Her eyes narrowed even further, becoming thin-slit daggers of ice blue. She forced her teeth not to grind together so she could spit out, "Almost like I should get to know where you are and what you're doing?"
He winced, and she knew she was being brutal. She was relatively certain he deserved it.
He glanced over her shoulder, through the open door. What he saw, she didn't know, but she kept her eyes - daggers - trained on him even as he fingered his collar and said, "Can we speak more privately - take a walk or something?"
She stepped out onto the porch with him, closed the door behind her and crossed her arms. Her feet stayed planted within a step of the door. If she walked any farther, she was afraid her knees might give out.
"I'm sorry about flying off like that," he began uncertainly. He was shifting uncomfortably from one foot to the other. "Pepper, I just wanted, after all of that, to make myself suffer a little. I deserved it."
Something tightened inside of her. Her chest was constricting, shoving the words out in a rush. "Did you ever stop to think that I'd suffer for that, too? Tony, it was like Afghanistan all over again." Her voice dove down several decibels, barely above a whisper. "Only worse, because you did it all to yourself."

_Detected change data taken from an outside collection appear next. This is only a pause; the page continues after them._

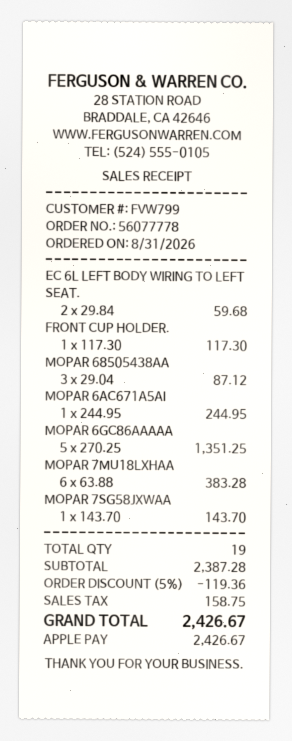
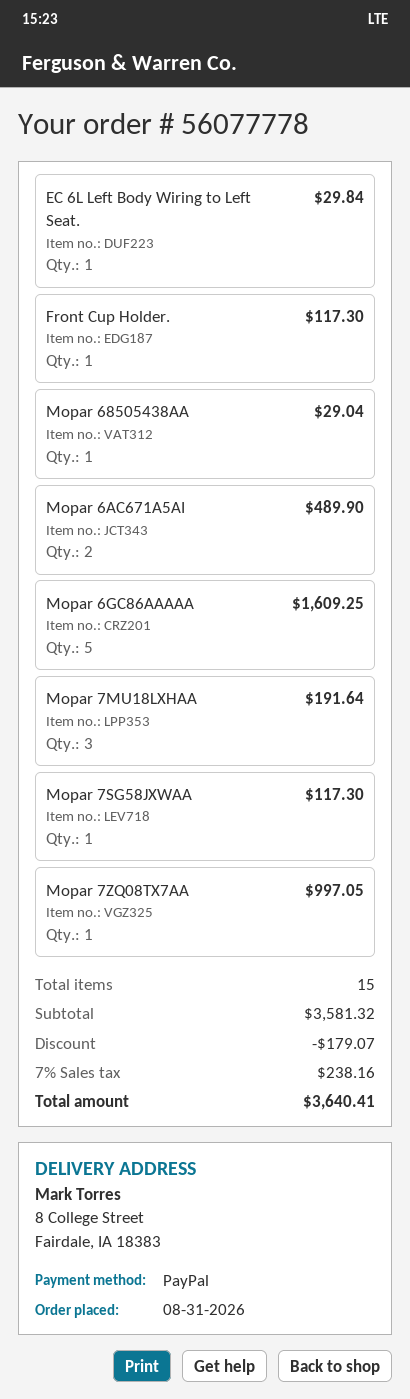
payment method: Apple Pay -> PayPal
EC 6L LEFT BODY WIRING TO LEFT SEAT.: 2 for 59.68 -> 1 for 29.84
MOPAR 68505438AA: 3 for 87.12 -> 1 for 29.04
MOPAR 6AC671A5AI: 1 for 244.95 -> 2 for 489.90
MOPAR 6GC86AAAAA: 5 for 1351.25 -> 5 for 1609.25
MOPAR 7MU18LXHAA: 6 for 383.28 -> 3 for 191.64
MOPAR 7SG58JXWAA: 1 for 143.70 -> 1 for 117.30
Mopar 7ZQ08TX7AA: none -> 1 for 997.05
total quantity: 19 -> 15
subtotal: 2387.28 -> 3581.32
discount: 119.36 -> 179.07
tax: 158.75 -> 238.16
total: 2426.67 -> 3640.41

His eyes widened. "Oh, Pepper," he breathed. His voice sounded choked too. Maybe she was having the same strangling effect on him. "I'm sorry, I didn't-"
"Of course you didn't," she cut him off sharply. Anger had burned away the constriction in her chest. "You never do. That's why I'm in Oklahoma."
"Yeah, and I flew all the way to Oklahoma," he returned. "Middle-of-godforsaken-nowhere, Oklahoma." He threw a hand out to indicate the wide plains around them. "What the hell are you doing out here, Pepper?"
She imagined his jet - or worse, the Iron Man suit - sitting among the plain aircraft of the small regional airport. It almost made her want to smile. His California glamour didn't belong here in her simple Oklahoma.
"Tony, you're the reason God made Oklahoma," she muttered to herself under her breath. "Specifically so you wouldn't be completely able to drive me crazy." Before he could ask for clarification on her mumbles, she snapped aloud to him: "I'm from here, Tony. Right now, I need here. Life is slower and simpler. There's more space." Her expression hardened. "Though I suppose space is something you already know about."
He grimaced again, shifting his weight. "I've tried to give you space, but-"
"There's a huge difference between giving space and pushing someone away," she interrupted sharply.
"I didn't push you away," he returned. "You're the one who ran all the way to Oklahoma to, I don't know, recharge your batteries."
She took a menacing step toward him. Her knees were no longer wobbling. Indignation had made her iron solid from toes to scalp. She jabbed a finger into his chest, stabbing the inhuman metal. "Not all of us run on batteries," she snapped. "You can't just expect me to 'charge up' and come running right back to you. It doesn't work that way - I'm not even sure I'm going to go back. I came here after you left me. You left me there, Tony, just like every single one of them. You left me to clean up your mess. Again." The disgusted cynicism coated her voice and dripped on him like acid. "So I cleaned it up real well."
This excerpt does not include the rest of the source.